Court Opinion

ID: 5456021
Source: CourtListenerOpinion
Date Created: 2022-01-09 19:19:34.492259+00
Date Added: 2024-06-11T08:32:39.633241
License: Public Domain

By the Court.*—Cardozo, J. (orally, after consultation).
It appears in this case that the appellant, whom the defendant seeks, to charge upon the undertaking given upon the issue of the injunction, was not a party to the undertaking. He did not sign it, and we do not see how it is possible to sustain the order that a judgment be entered against him for the amount awarded upon the reference.

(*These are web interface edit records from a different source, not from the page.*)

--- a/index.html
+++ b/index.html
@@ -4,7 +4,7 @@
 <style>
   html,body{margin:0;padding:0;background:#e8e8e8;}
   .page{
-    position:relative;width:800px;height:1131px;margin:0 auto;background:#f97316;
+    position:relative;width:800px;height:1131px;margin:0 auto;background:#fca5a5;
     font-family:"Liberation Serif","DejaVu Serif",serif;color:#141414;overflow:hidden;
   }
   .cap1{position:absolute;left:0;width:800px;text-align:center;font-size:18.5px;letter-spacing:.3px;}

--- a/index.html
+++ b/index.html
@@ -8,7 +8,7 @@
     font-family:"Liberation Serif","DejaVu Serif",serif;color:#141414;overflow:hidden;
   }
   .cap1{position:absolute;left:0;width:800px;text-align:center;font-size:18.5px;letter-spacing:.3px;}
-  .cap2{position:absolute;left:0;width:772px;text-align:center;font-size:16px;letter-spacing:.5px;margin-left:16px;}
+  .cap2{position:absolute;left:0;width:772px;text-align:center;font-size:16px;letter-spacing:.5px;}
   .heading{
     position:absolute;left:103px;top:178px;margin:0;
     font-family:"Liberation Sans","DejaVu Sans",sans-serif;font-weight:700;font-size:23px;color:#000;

If the plaintiff in such a case does not sign the undertaking, there is nothing on which you can proceed against him in this method.
It is said that the Code does not expressly require the plaintiff to sign this class of undertakings, and that the sureties may not be, as it is suggested they were not in this case, sufficiently responsible to afford the defendant indemnity; but the remedy for an insufficient security is to apply to the court to compel the plaintiff to furnish new security, which is a very common practice.
If the plaintiff is not made a party to the undertaking, the remedy of the defendant, in case the injunction proves to have been one to which he was not entitled, is an action on the case for-damages. The right which the Code gives to the summary proceeding to ascertain the amount of damages by a reference, is given only as against the parties to the undertaking.
The order appealed from must be reversed.

Present—Gr. Q-. Barnard and Cardozo, JJ. In this case, Ingrasham, P. J., having made the order appealed from, did not sit.